1
votes

I have a table MACRecord in Cassandra as follows :

CREATE TABLE has.macrecord (
    macadd text PRIMARY KEY,
    position int,
    record int,
    rssi1 float,
    rssi2 float,
    rssi3 float,
    rssi4 float,
    rssi5 float,
    timestamp timestamp
)

I have 5 different nodes each updating a row based on its title i-e node 1 just updates rssi1, node 2 just updates rssi2 etc. This evidently creates null values for other columns.

I cannot seem to be able to a find a query which will give me only those rows which are not null. Specifically i have referred to this post.

I want to be able to query for example like SELECT *FROM MACRecord where RSSI1 != NULL as in MYSQL. However it seems both null values and comparison operators such as != are not supported in CQL.

Is there an alternative to putting NULL values or a special flag?. I am inserting float so unlike strings i cannot insert something like ''. What is a possible workaround for this problem?

Edit :

My data model in MYSQL was like this :

+-----------+--------------+------+-----+-------------------+-----------------------------+
| Field     | Type         | Null | Key | Default           | Extra                       |
+-----------+--------------+------+-----+-------------------+-----------------------------+
| MACAdd    | varchar(17)  | YES  | UNI | NULL              |                             |
| Timestamp | timestamp    | NO   |     | CURRENT_TIMESTAMP | on update CURRENT_TIMESTAMP |
| Record    | smallint(6)  | YES  |     | NULL              |                             |
| RSSI1     | decimal(5,2) | YES  |     | NULL              |                             |
| RSSI2     | decimal(5,2) | YES  |     | NULL              |                             |
| RSSI3     | decimal(5,2) | YES  |     | NULL              |                             |
| RSSI4     | decimal(5,2) | YES  |     | NULL              |                             |
| RSSI5     | decimal(5,2) | YES  |     | NULL              |                             |
| Position  | smallint(6)  | YES  |     | NULL              |                             |
+-----------+--------------+------+-----+-------------------+-----------------------------+

Each node (1-5) was querying from MYSQL based on its number for example node 1 "SELECT *FROM MACRecord WHERE RSSI1 is not NULL"

I updated my data model in cassandra as follows so that rssi1-rssi5 are now VARCHAR types.

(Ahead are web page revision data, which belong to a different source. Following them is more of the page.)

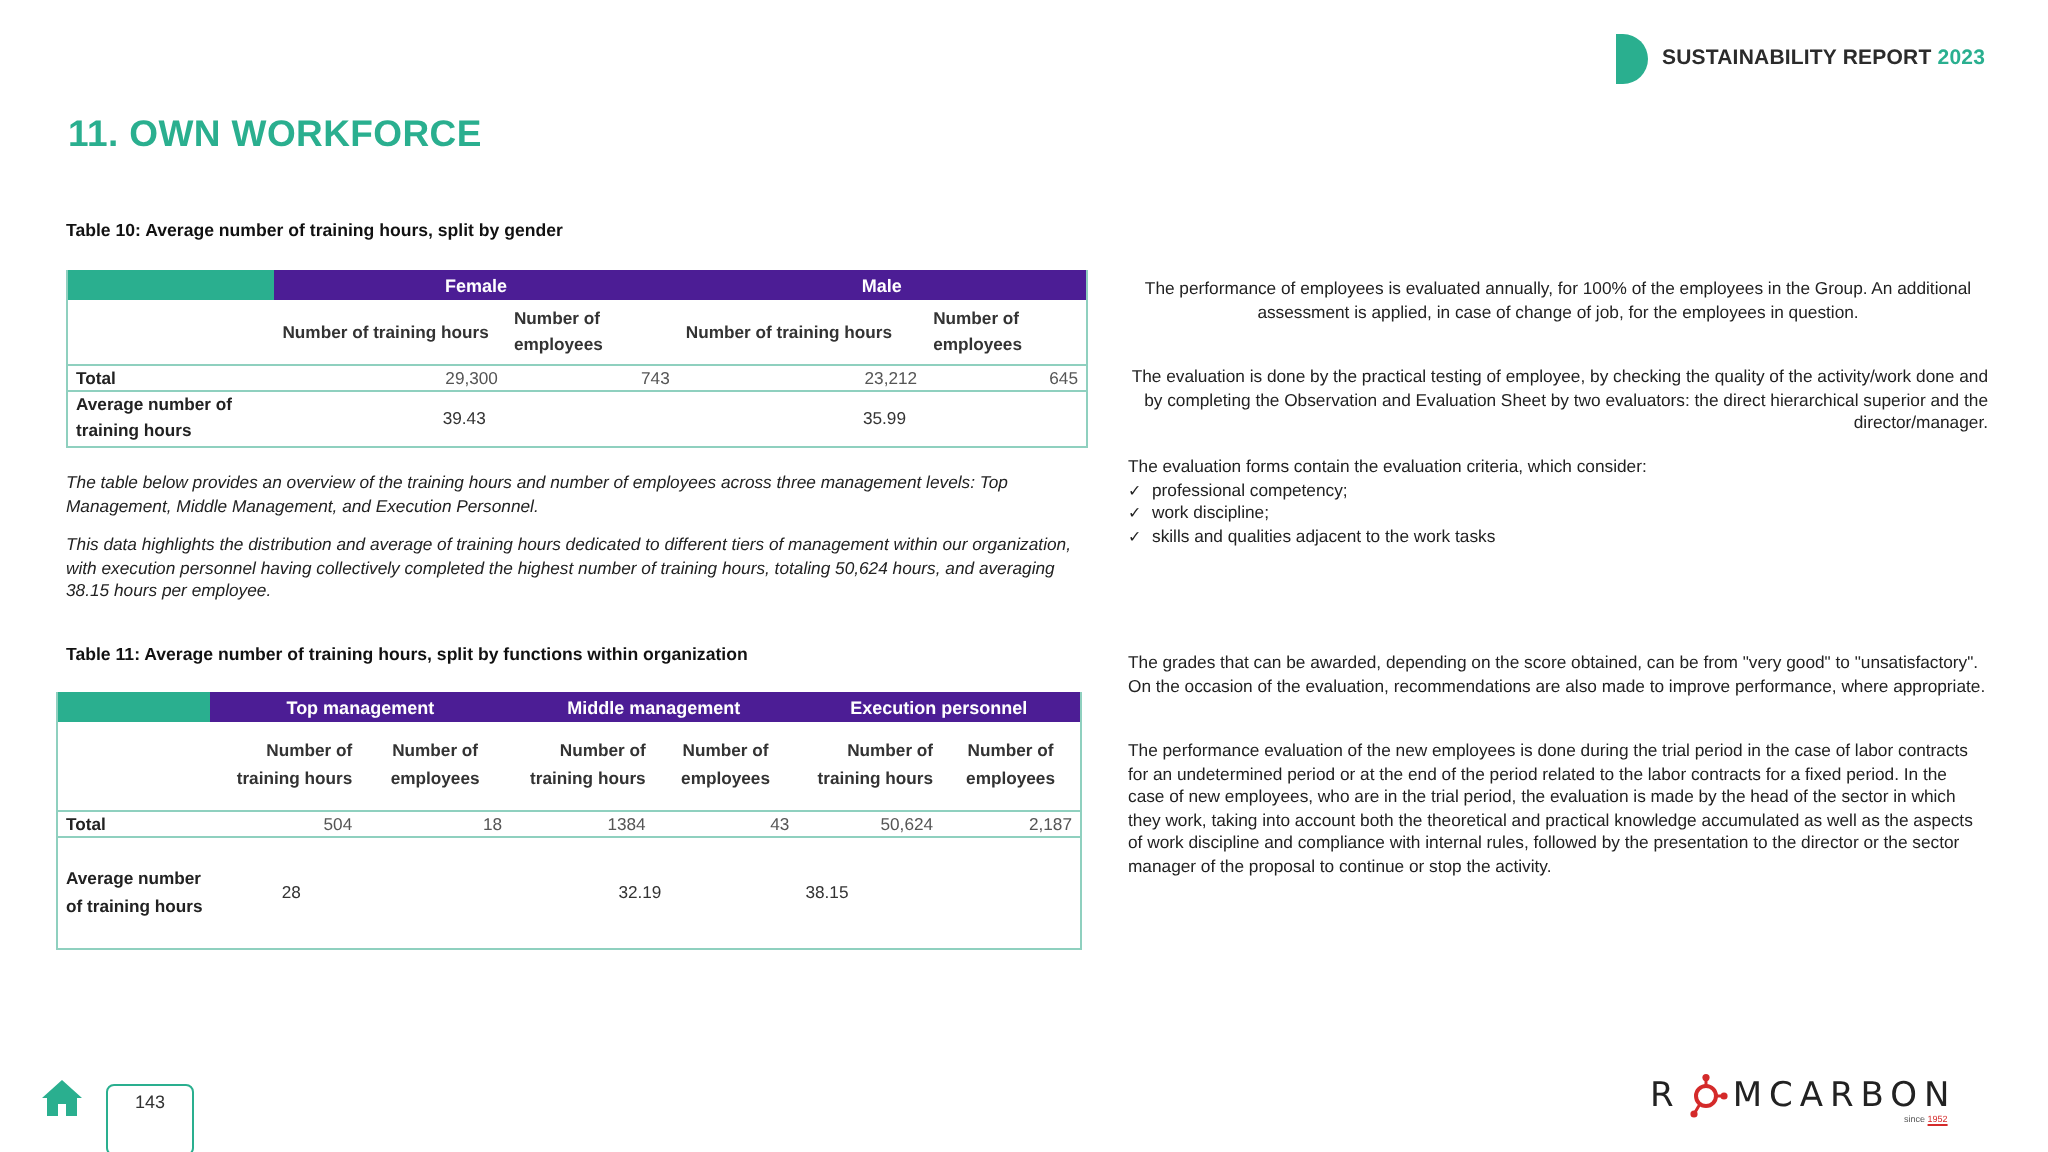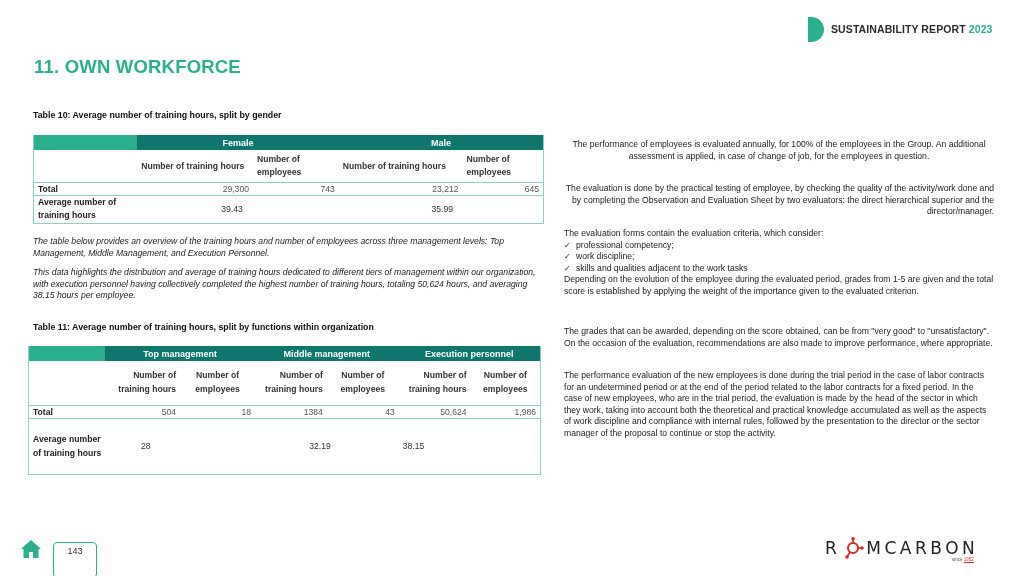"Female" table.dt .grp th { background: #0f766e -> #4c1d95 }
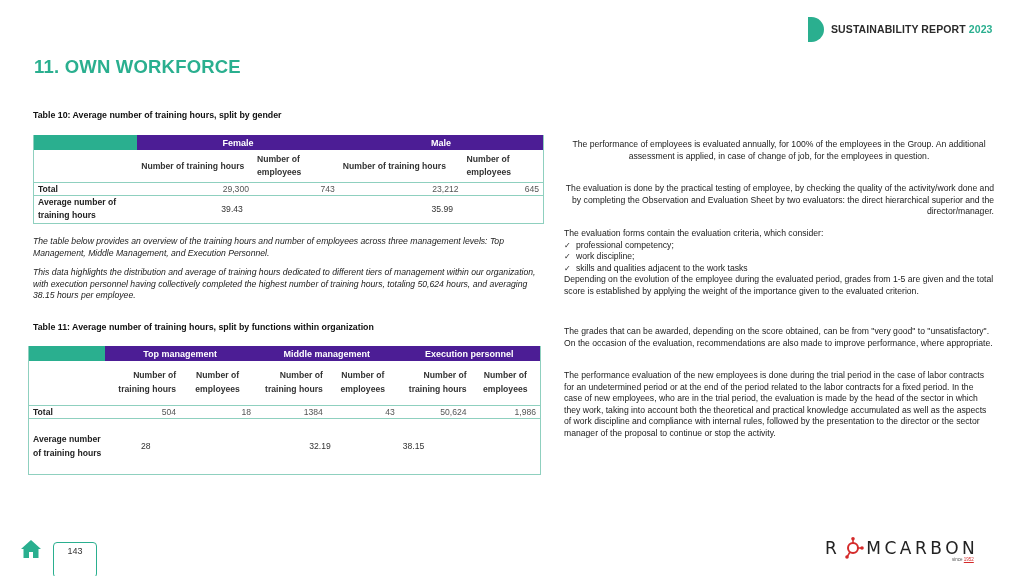"Depending on the evolution of" div { html: <div>Depending on the evolution of the employee during the evaluated period, grades from 1-5 are given and the total score is established by applying the weight of the importance given to the evaluated criterion.</div> -> none }
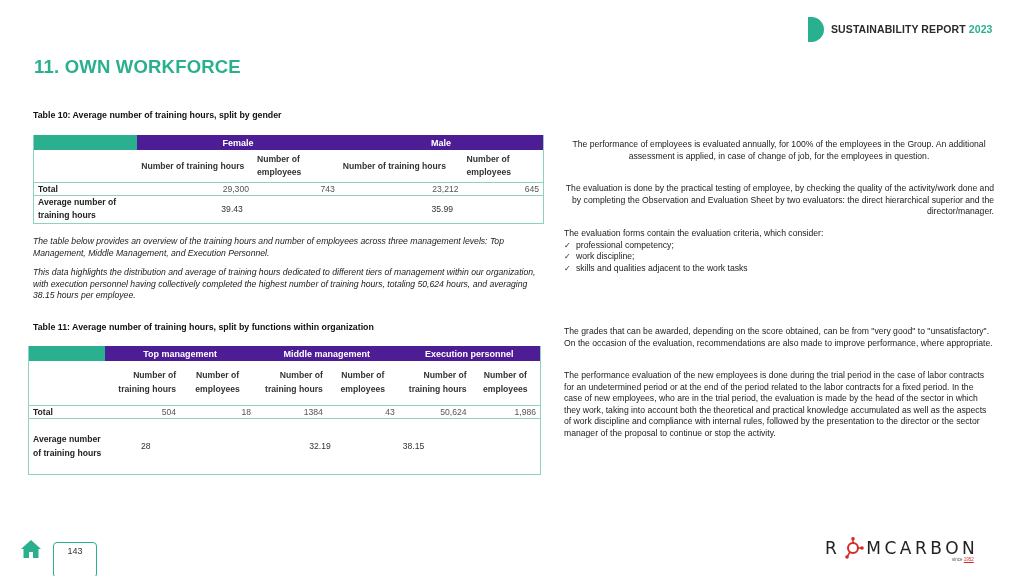"1,986" td.num { text: 1,986 -> 2,187 }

CREATE TABLE has.macrecord (
    macadd text PRIMARY KEY,
    position int,
    record int,
    rssi1 text,
    rssi2 text,
    rssi3 text,
    rssi4 text,
    rssi5 text,
    timestamp timestamp
)

I was thinking that each node would initially insert string 'NULL' for a record and when an actual rssi data comes it will just replace the 'NULL' string so it would avoid having tombstones and would more or less appear to the user that the values are actually not valid pieces of data since they are flagged 'NULL'.

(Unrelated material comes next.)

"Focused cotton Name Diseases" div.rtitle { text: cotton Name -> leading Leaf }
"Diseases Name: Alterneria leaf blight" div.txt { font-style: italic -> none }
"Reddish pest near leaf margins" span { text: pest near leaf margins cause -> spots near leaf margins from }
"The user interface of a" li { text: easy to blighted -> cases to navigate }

However i am still puzzled as to how i will retrieve results like i have done in MYSQL. There is no != operator in cassandra. How can i write a query which will give me a result set for example like "SELECT *FROM HAS.MACRecord where RSSI1 != 'NULL'" .

1
How are you planning on this to work.? You can't query on fields which are not in the key. You might have to rethink your data model.jny

1 Answers

2
votes

You can only select rows in CQL based on the PRIMARY KEY fields, which by definition cannot be null. This also applies to secondary indexes. So I don't think Cassandra will be able to do the filtering you want on the data fields. You could select on some other criteria and then write your client to ignore rows that had null values.

Or you could create a different table for each rssiX value, so that none of them would be null.

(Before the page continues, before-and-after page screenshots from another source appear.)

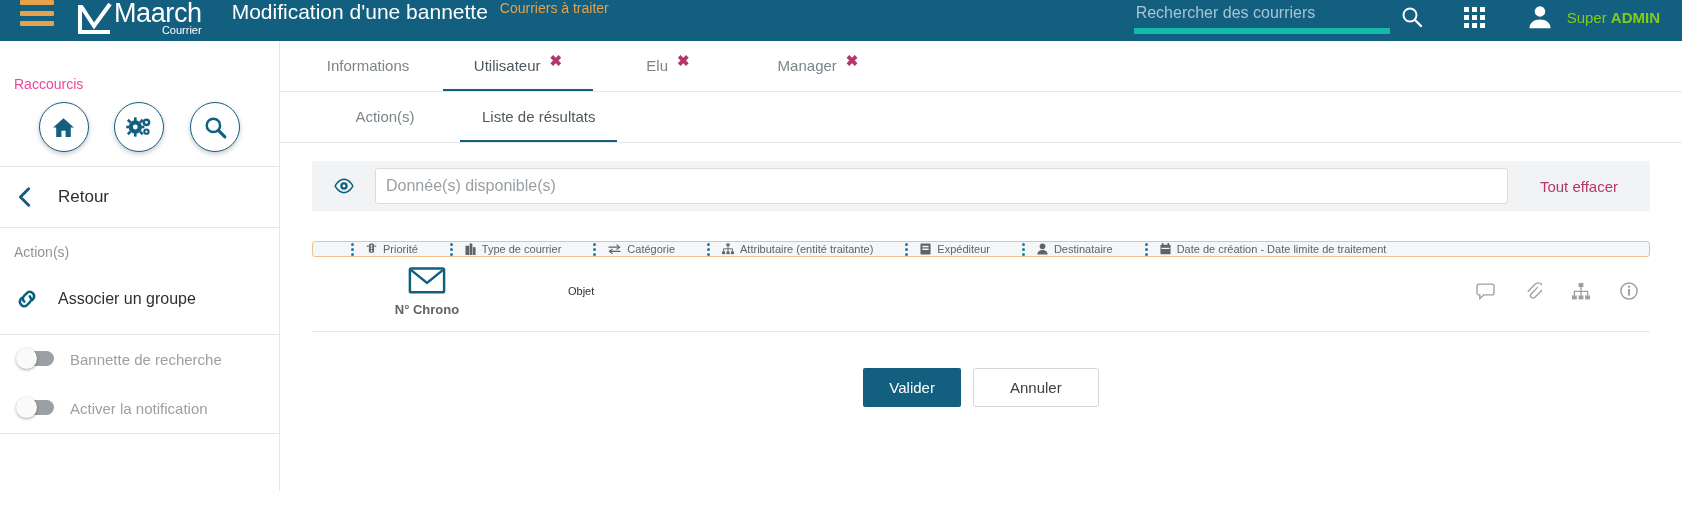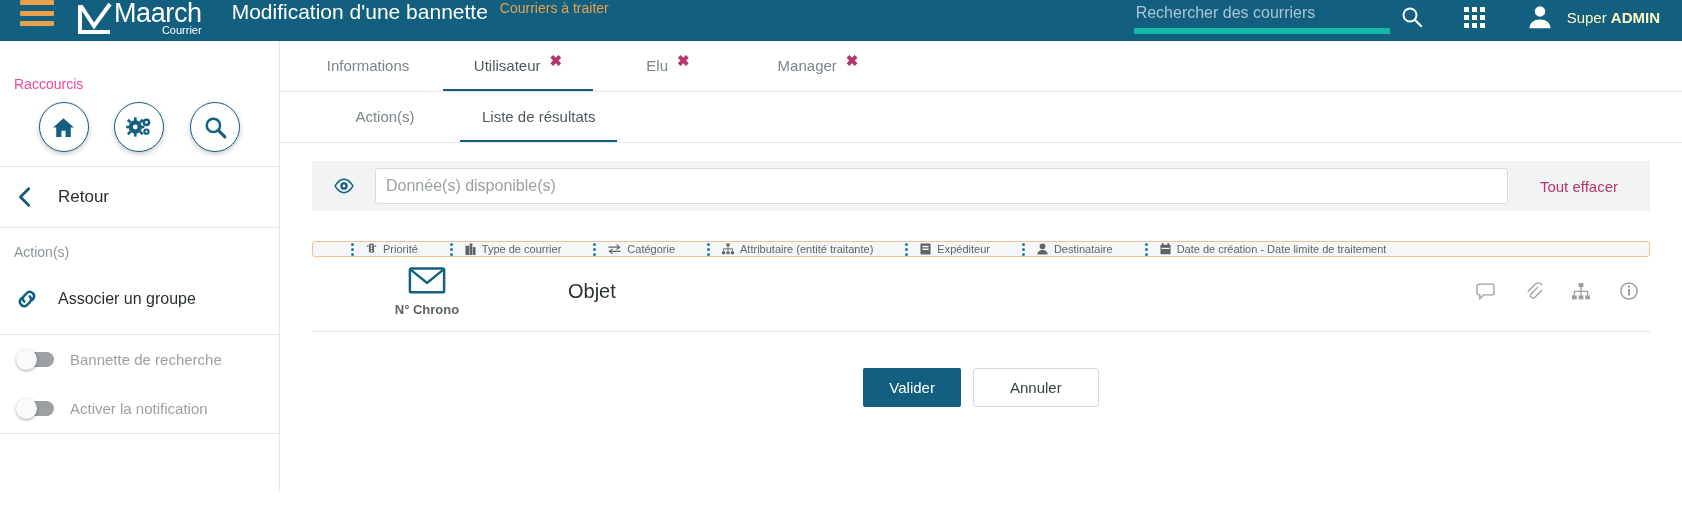"Super ADMIN" .user-name { color: #fef9c3 -> #84cc16 }
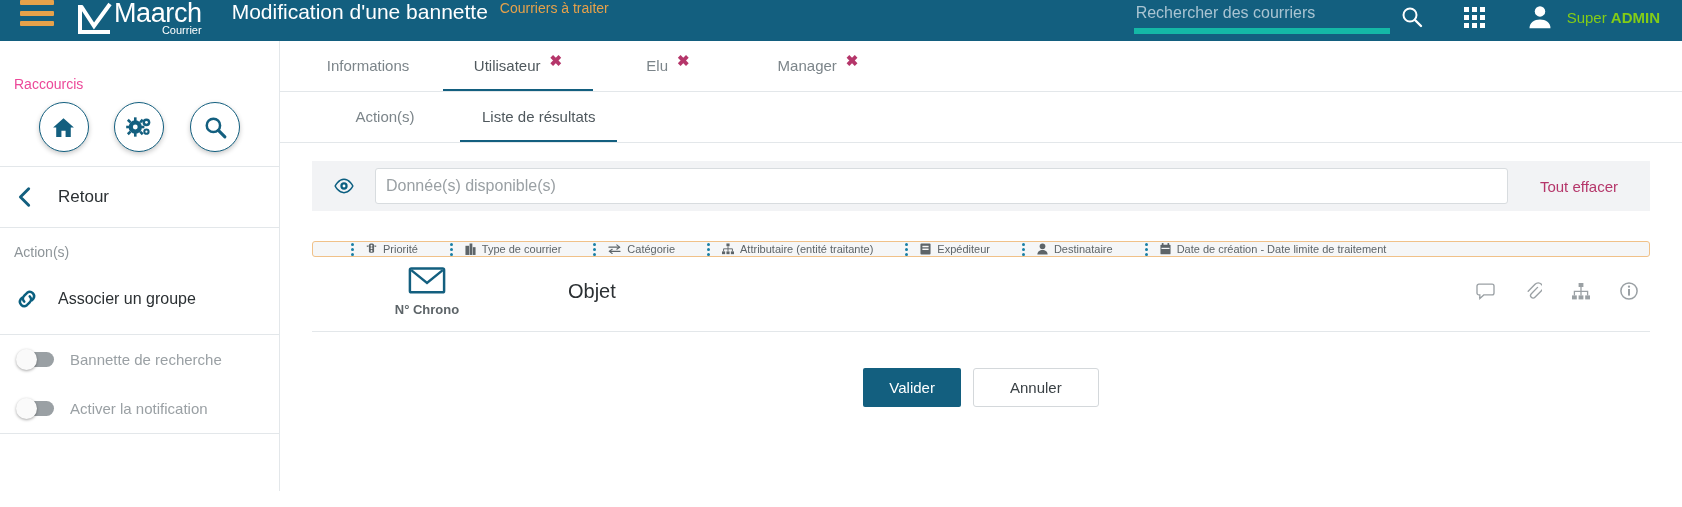"Objet" .objet-cell { font-size: 20px -> 11px }
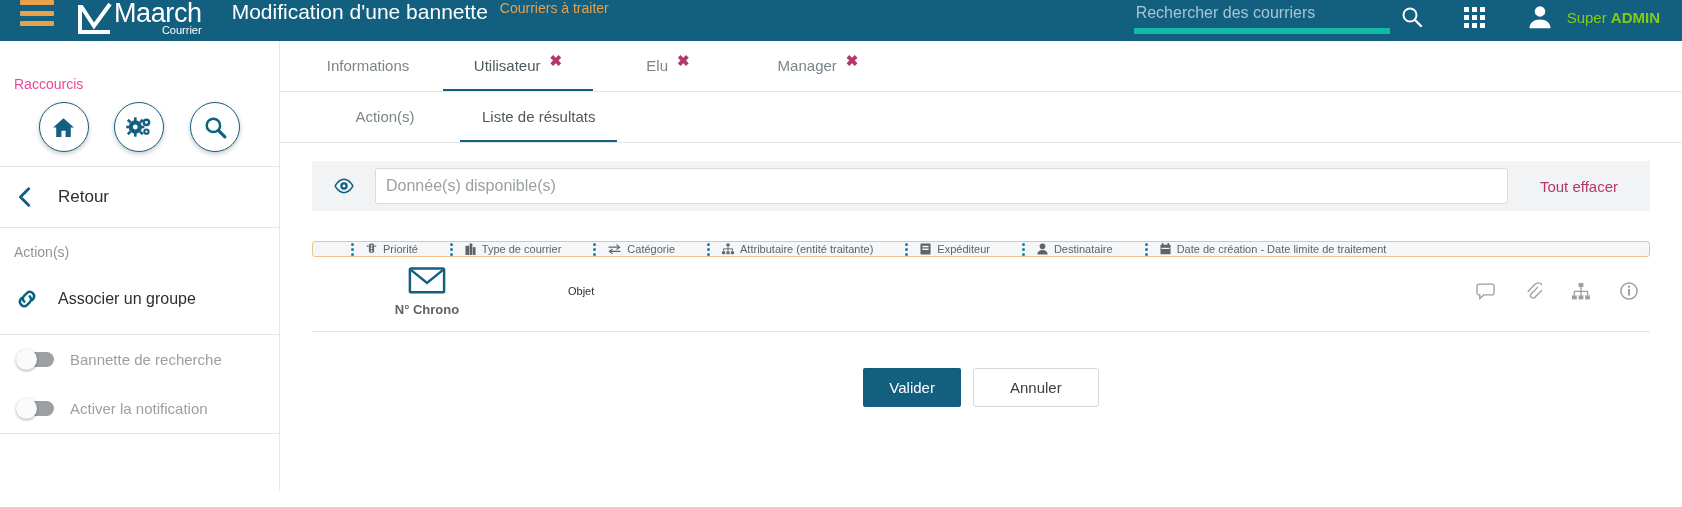"Bannette de recherche" .toggle-row { align-items: center -> none }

If you are only interested in some kind of aggregation, then the null values are treated as zero. So you could do something like this:

SELECT sum(rssi1) WHERE macadd='someadd';

The sum() function is available in Cassandra 2.2.

You might also be able to do some kind of trick with a user defined function/aggregate, but I think it would be simpler to have multiple tables.